Further, some proposals, such as mandates that physicians use outdated protocols for medical abortions, are contrary to medical evidence, Dr. Stanwood said.
H.R. 36 is one proposal that’s not evidence based, according to Dr. Hal C. Lawrence, executive vice president and CEO of the American Congress of Obstetricians and Gynecologists. There’s no evidence, despite a fair amount of literature, to indicate that a fetus can feel pain at that time, he said.
And the actual number of abortions performed after 20 weeks is very low – less than 1% nationally. These typically involve serious medical complications where the termination of the pregnancy is necessary to save the mother’s life, Dr. Lawrence said. “I don’t think we want to take that therapeutic option away from physicians.”
ACOG has been campaigning against the idea of “legislative interference” for the past few years and enlisting physicians from other specialties in the effort. The American Medical Association, for one, has been vocal about its opposition to “governmental intrusions” into the patient-physician relationship and has called on lawmakers to stay out of decisions about what constitutes medically necessary treatment.
“The ability of physicians to provide appropriate treatment options and have open, honest, confidential communications with their patients is an essential value that must be protected,” said Dr. Robert M. Wah, an ob.gyn. and AMA president.
Dr. Lisa M. Hollier, an ob.gyn. in Houston, said she feels the impact of that intrusion firsthand when she’s with a patient.
“My patients come to me, trusting that I will be completely honest with them, open with them, and counsel them fairly regardless of my personal beliefs on a particular topic,” Dr. Hollier said. “When we have legislatures intruding into that very personal moment between a woman and me, it brings in a third party, and she no longer has the complete confidence that I can tell her everything.”
Texas, in particular, has been a battleground when it comes to abortion access. A 2013 Texas law that requires the state’s abortion clinics to adhere to construction, equipment, and staffing standards similar to those of ambulatory surgery centers is currently being challenged in federal appeals court.
The stakes are high in this case, Dr.
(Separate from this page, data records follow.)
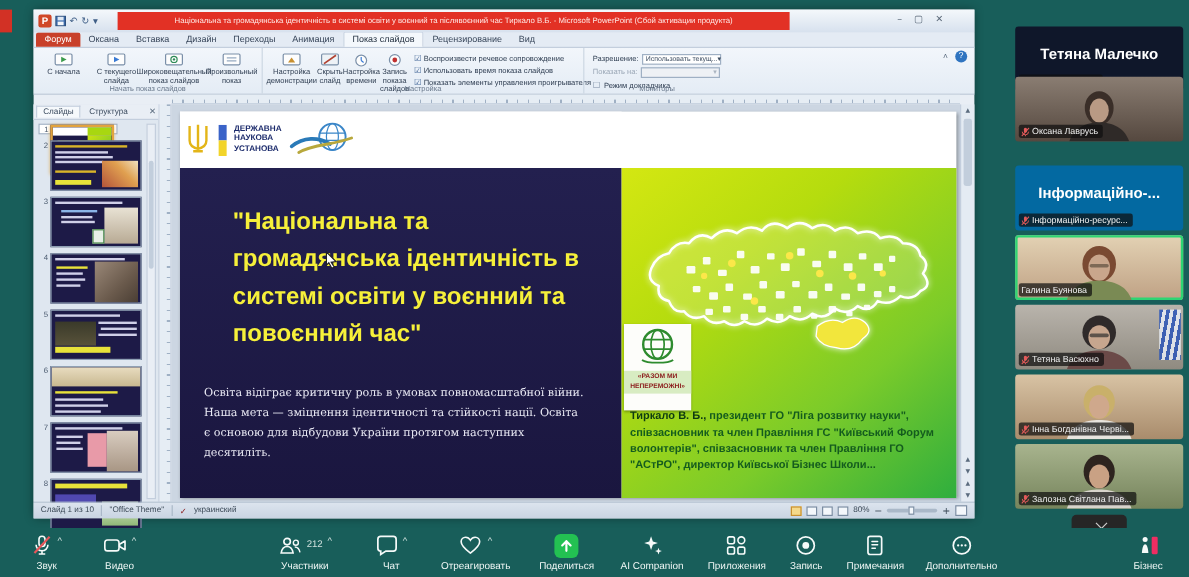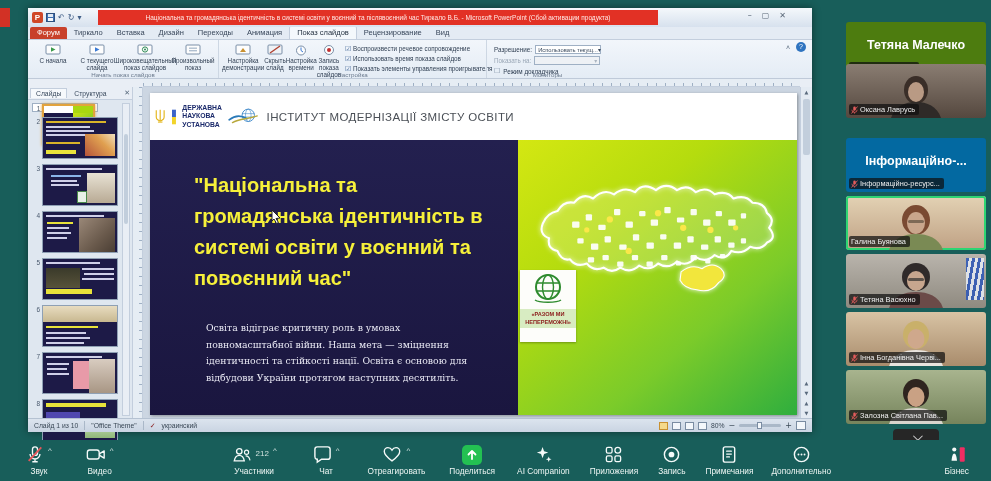--- a/index.html
+++ b/index.html
@@ -61,21 +61,21 @@
 
   
   .workspace { position:absolute; left:115px; top:79px; width:657px; height:331px; background:#ccd6e2; }
   .slide { position:absolute; left:7px; top:6px; width:647px; height:322px; background:#fff; box-shadow:1px 1px 3px rgba(0,0,0,.35); }
   .shead { position:absolute; left:0; top:0; width:368px; height:47px; background:#fff; display:flex; align-items:center; gap:6px; padding:0 4px; }
   .orgtxt { font-size:6.8px; font-weight:bold; color:#1b2a6b; line-height:1.25; }
   .institute { font-size:11.5px; color:#4a4f56; letter-spacing:.4px; white-space:nowrap; }
   .confbox { position:absolute; left:368px; top:0; width:279px; height:47px; background:linear-gradient(135deg,#c9e60e,#a3d710); color:#18184a; font-weight:bold; font-size:8.2px; line-height:1.45; padding:3px 6px; }
   .navy { position:absolute; left:0; top:47px; width:368px; height:275px; background:linear-gradient(#23204f,#1a163f); }
   .stitle { margin:30px 26px 0 44px; color:#f6f03a; font-size:20px; font-weight:bold; line-height:1.55; }
-  .sbody { margin:26px 30px 0 56px; color:#e9e9f4; font-family:"DejaVu Serif",serif; font-size:9.3px; line-height:1.8; }
+  .sbody { margin:26px 30px 0 20px; color:#e9e9f4; font-family:"DejaVu Serif",serif; font-size:9.3px; line-height:1.8; }
   .greenp { position:absolute; left:368px; top:47px; width:279px; height:275px; background:linear-gradient(140deg,#d4e712 0%,#b5dc0e 32%,#7bcb2a 68%,#2fae3e 100%); overflow:hidden; }
   .mapsvg { position:absolute; left:8px; top:6px; }
   .badge { position:absolute; left:2px; top:130px; width:56px; height:72px; background:#fdfdfa; box-shadow:0 1px 2px rgba(0,0,0,.3); text-align:center; }
   .badge .btxt { margin-top:1px; font-size:5.6px; font-weight:bold; color:#8b1a1a; background:#d8ecc2; line-height:1.5; padding:1px 0; }
   .speaker { position:absolute; left:7px; right:6px; top:200px; color:#145c1e; font-size:9.2px; font-weight:bold; line-height:1.5; }
   .speaker .spname { color:#0e3a12; }
   .cursor { position:absolute; left:121px; top:116px; }
 
   .vscroll { position:absolute; right:0; top:79px; width:12px; height:331px; background:#e4ebf3; border-left:1px solid #c3cedd; font-family:"DejaVu Sans",sans-serif; }
   .vscroll .arr { display:block; text-align:center; font-size:5px; color:#5a6b7e; line-height:10px; }
@@ -132,21 +132,21 @@
     <div class="banner">Національна та громадянська ідентичність в системі освіти у воєнний та післявоєнний час Тиркало В.Б. - Microsoft PowerPoint (Сбой активации продукта)</div>
     <div class="winbtns">
       <span>–</span>
       <span>▢</span>
       <span>✕</span>
     </div>
   </div>
 
   <div class="tabsrow">
     <span class="rtab file">Форум</span>
-    <span class="rtab">Тиркало</span>
+    <span class="rtab">Оксана</span>
     <span class="rtab">Вставка</span>
     <span class="rtab">Дизайн</span>
     <span class="rtab">Переходы</span>
     <span class="rtab">Анимация</span>
     <span class="rtab active">Показ слайдов</span>
     <span class="rtab">Рецензирование</span>
     <span class="rtab">Вид</span>
   </div>
 
   <div class="ribbon">
@@ -373,21 +373,20 @@
           <div>НАУКОВА</div>
           <div>УСТАНОВА</div>
         </div>
         <svg width="58" height="34" viewBox="0 0 58 34">
           <circle cx="36" cy="14" r="11" fill="none" stroke="#3a86c8" stroke-width="1.6"></circle>
           <ellipse cx="36" cy="14" rx="5" ry="11" fill="none" stroke="#3a86c8"></ellipse>
           <path d="M25 11h22M25 17h22" stroke="#3a86c8"></path>
           <path d="M2 22c10-8 22-8 32-2" fill="none" stroke="#2a7ab8" stroke-width="3" stroke-linecap="round"></path>
           <path d="M8 27c12-7 28-6 44-12" fill="none" stroke="#b8a83c" stroke-width="2.4" stroke-linecap="round"></path>
         </svg>
-        <div class="institute">ІНСТИТУТ МОДЕРНІЗАЦІЇ ЗМІСТУ ОСВІТИ</div>
       </div>
 
 
       <div class="navy">
         <div class="stitle">"Національна та громадянська ідентичність в системі освіти у воєнний та повоєнний час"</div>
         <div class="sbody">Освіта відіграє критичну роль в умовах повномасштабної війни. Наша мета — зміцнення ідентичності та стійкості нації. Освіта є основою для відбудови України протягом наступних десятиліть.</div>
       </div>
 
       <div class="greenp">
         <svg class="mapsvg" width="262" height="170" viewBox="0 0 250 162">
@@ -449,20 +448,24 @@
             <circle cx="17" cy="17" r="12" fill="none" stroke="#2e8b2e" stroke-width="2"></circle>
             <ellipse cx="17" cy="17" rx="5.5" ry="12" fill="none" stroke="#2e8b2e" stroke-width="1.4"></ellipse>
             <path d="M5 13h24M5 21h24" stroke="#2e8b2e" stroke-width="1.4"></path>
             <path d="M4 30c4 3 22 3 26 0" fill="none" stroke="#2e8b2e" stroke-width="1.4"></path>
           </svg>
           <div class="btxt">
             <div>«РАЗОМ МИ</div>
             <div>НЕПЕРЕМОЖНІ»</div>
           </div>
         </div>
+        <div class="speaker">
+          <span class="spname">Тиркало В. Б.,</span>
+          <span>президент ГО "Ліга розвитку науки", співзасновник та член Правління ГС "Київський Форум волонтерів", співзасновник та член Правління ГО "АСтРО", директор Київської Бізнес Школи...</span>
+        </div>
       </div>
 
       <svg class="cursor" width="11" height="15" viewBox="0 0 11 15">
         <path d="M1 1l8 8-4 .5 2.5 4-2 1L3 10 1 12z" fill="#fff" stroke="#222" stroke-width="1"></path>
       </svg>
     </div>
   </div>
 
   <div class="vscroll">
     <span class="arr">▲</span>
@@ -491,21 +494,21 @@
       <span class="zbtn">−</span>
       <span class="ztrack">
           <span class="zthumb"></span>
         </span>
       <span class="zbtn">+</span>
       <span class="vico" style="width:10px;height:9px"></span>
     </div>
   </div>
 </div>
 
-<div class="tile" style="top:22px;background:#4d7c0f">
+<div class="tile" style="top:22px;background:#0f172a">
   <div class="bigname">Тетяна Малечко</div>
   <div class="nlabel">
       <svg width="7" height="8" viewBox="0 0 8 9">
         <rect x="2.6" y="0.5" width="2.8" height="4.6" rx="1.4" fill="#e45b5b"></rect>
         <path d="M1 4.2a3 3 0 0 0 6 0M4 7.2v1.4" stroke="#e45b5b" stroke-width="0.9" fill="none"></path>
         <path d="M0.5 8.5L7.5 0.5" stroke="#e45b5b" stroke-width="1"></path>
       </svg>
       <span>Тетяна Малечко</span>
     </div>
 </div>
Hollier said, because if the law is upheld, many facilities won’t be able to meet the new standards, forcing women to travel longer and spend money on lodging, child care, and missed time at work.
“Functionally, what it does is really limit the patient’s opportunity to get access to the full range of reproductive health services,” she said.
But not all physicians see the increasing regulation of abortion services as a problem. Dr. Gene Rudd, an ob.gyn. and senior vice president of the Christian Medical & Dental Associations, said it’s part of the necessary regulation of medical practice, in the same way that the government ensures that only competent surgeons can perform an appendectomy, he said.
“The claim that there’s interference is a smoke screen,” he said.
What makes the abortion situation unusual and different, he said, is that lawmakers and physicians aren’t dealing with an appendix, but an “early life,” Dr. Rudd said. The issue of how early in that life the government should offer legal protections is a societal issue, he added, and lawmakers have every right to define it, with input from experts on all sides.
Dr. Rudd, who supports H.R. 36, said he expects that the abortion battle will continue in state houses and courthouses around the country until there is some cultural consensus around the issue.
“I think it’s going to be an ongoing issue,” he said.